_WHAT TO WORK ON_. Set down the whole listing below exactly. The pictures stay out.

_WORKING DATA_.

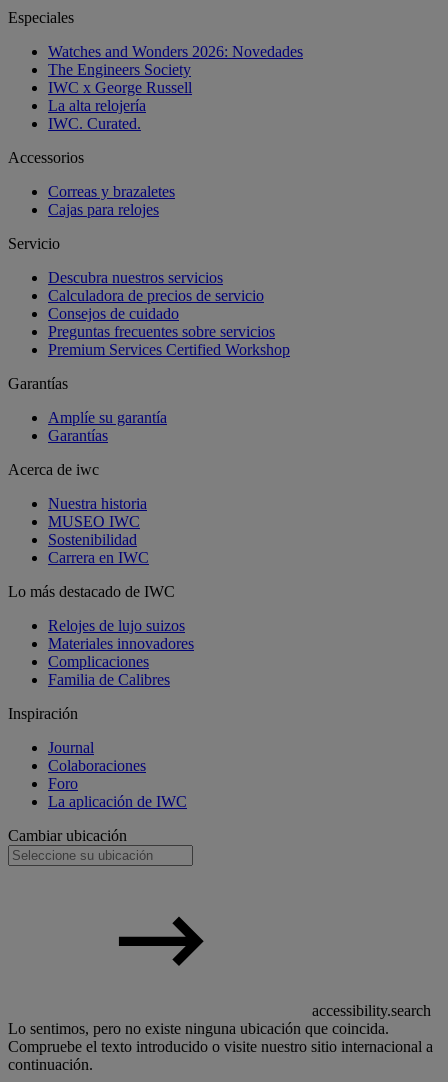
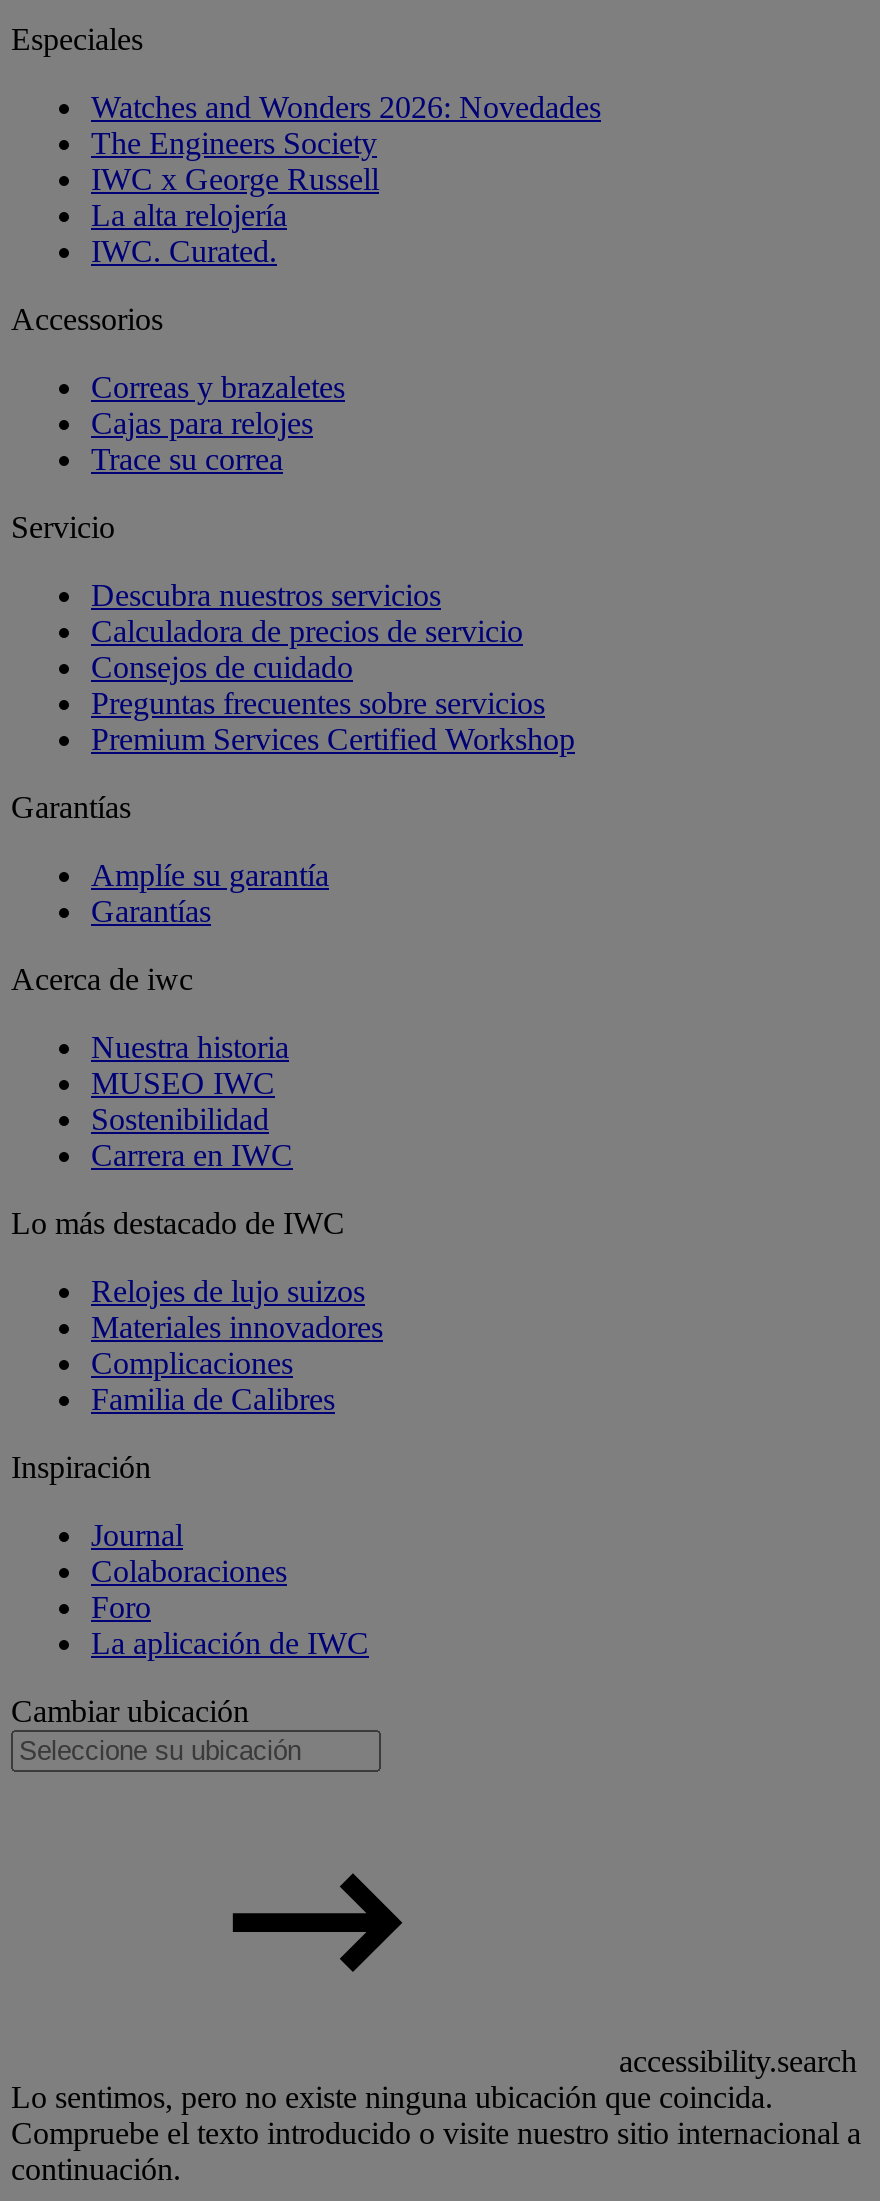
+ Trace su correa
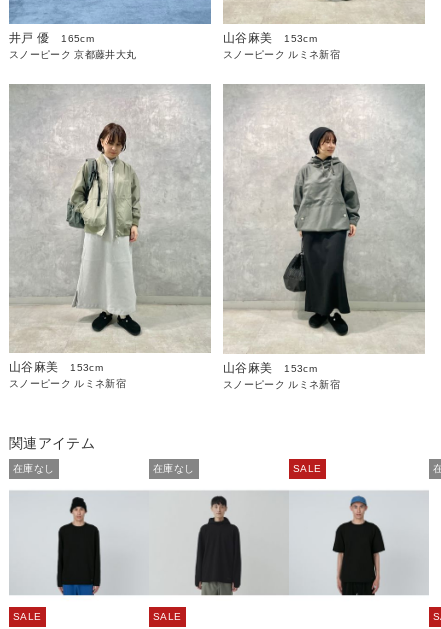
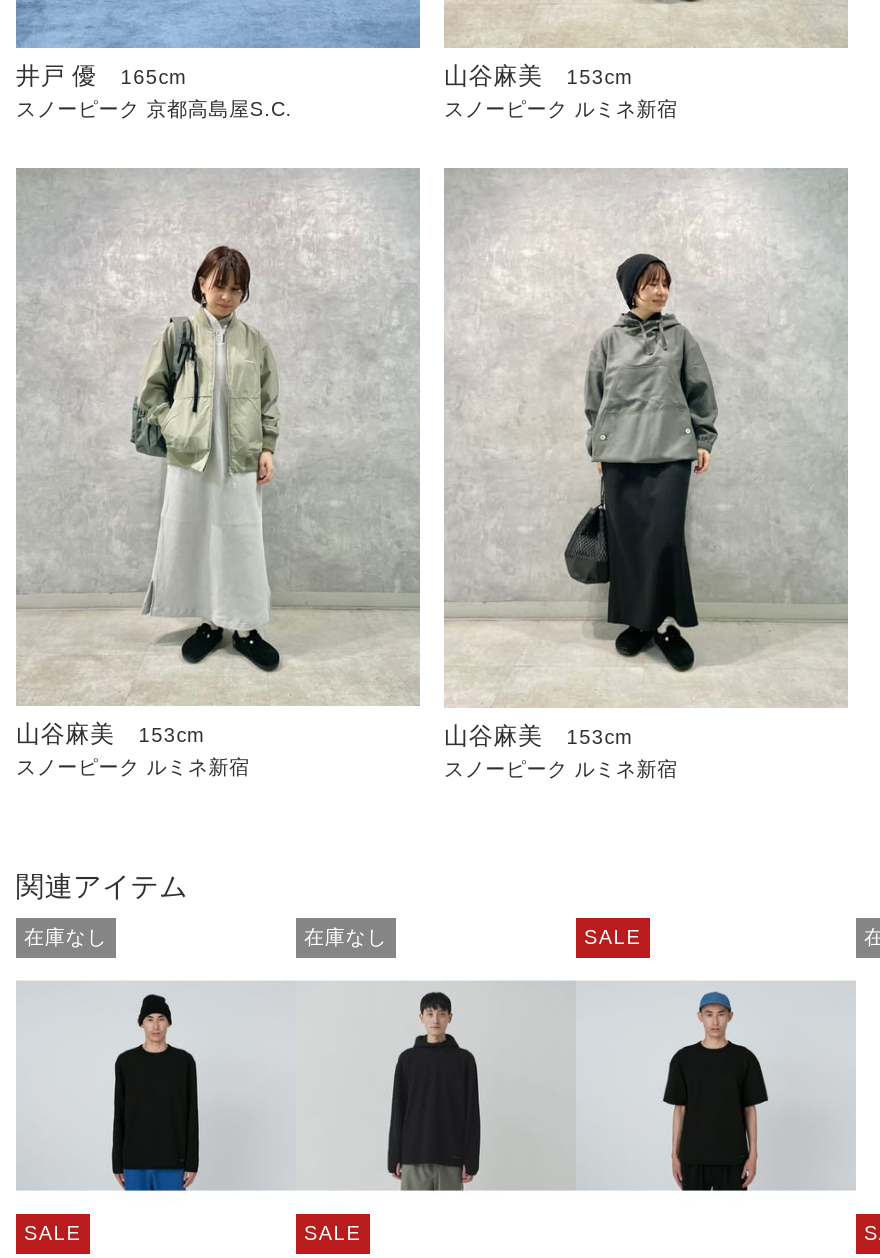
- スノーピーク 京都藤井大丸
+ スノーピーク 京都高島屋S.C.
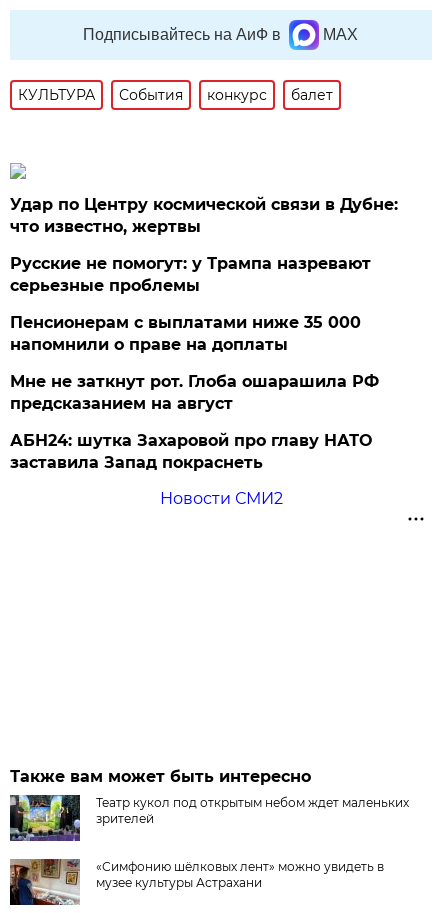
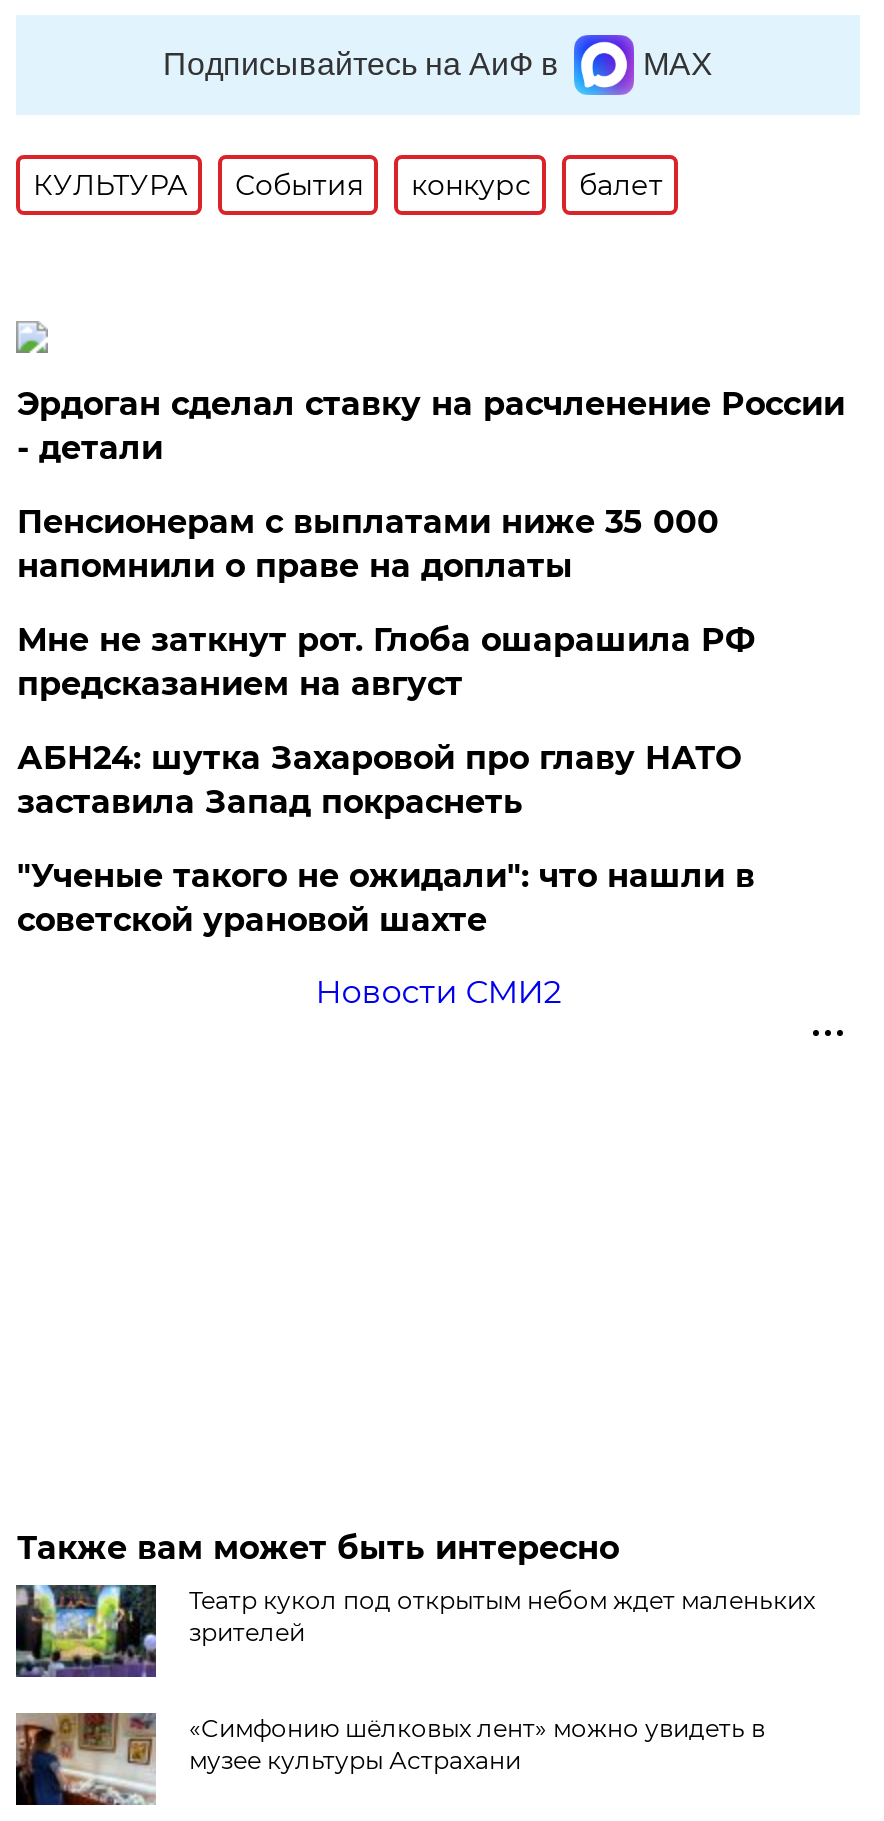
- Удар по Центру космической связи в Дубне:
- что известно, жертвы
- Русские не помогут: у Трампа назревают
- серьезные проблемы
+ Эрдоган сделал ставку на расчленение России
+ - детали

moved up: Пенсионерам с выплатами ниже 35 000 | напомнили о праве на доплаты | Мне не заткнут рот. Глоба ошарашила РФ | предсказанием на август | АБН24: шутка Захаровой про главу НАТО | заставила Запад покраснеть

+ "Ученые такого не ожидали": что нашли в
+ советской урановой шахте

_OUTPUT_.
+ Trace su correa
- スノーピーク 京都藤井大丸
+ スノーピーク 京都高島屋S.C.
- Удар по Центру космической связи в Дубне:
- что известно, жертвы
- Русские не помогут: у Трампа назревают
- серьезные проблемы
+ Эрдоган сделал ставку на расчленение России
+ - детали

moved up: Пенсионерам с выплатами ниже 35 000 | напомнили о праве на доплаты | Мне не заткнут рот. Глоба ошарашила РФ | предсказанием на август | АБН24: шутка Захаровой про главу НАТО | заставила Запад покраснеть

+ "Ученые такого не ожидали": что нашли в
+ советской урановой шахте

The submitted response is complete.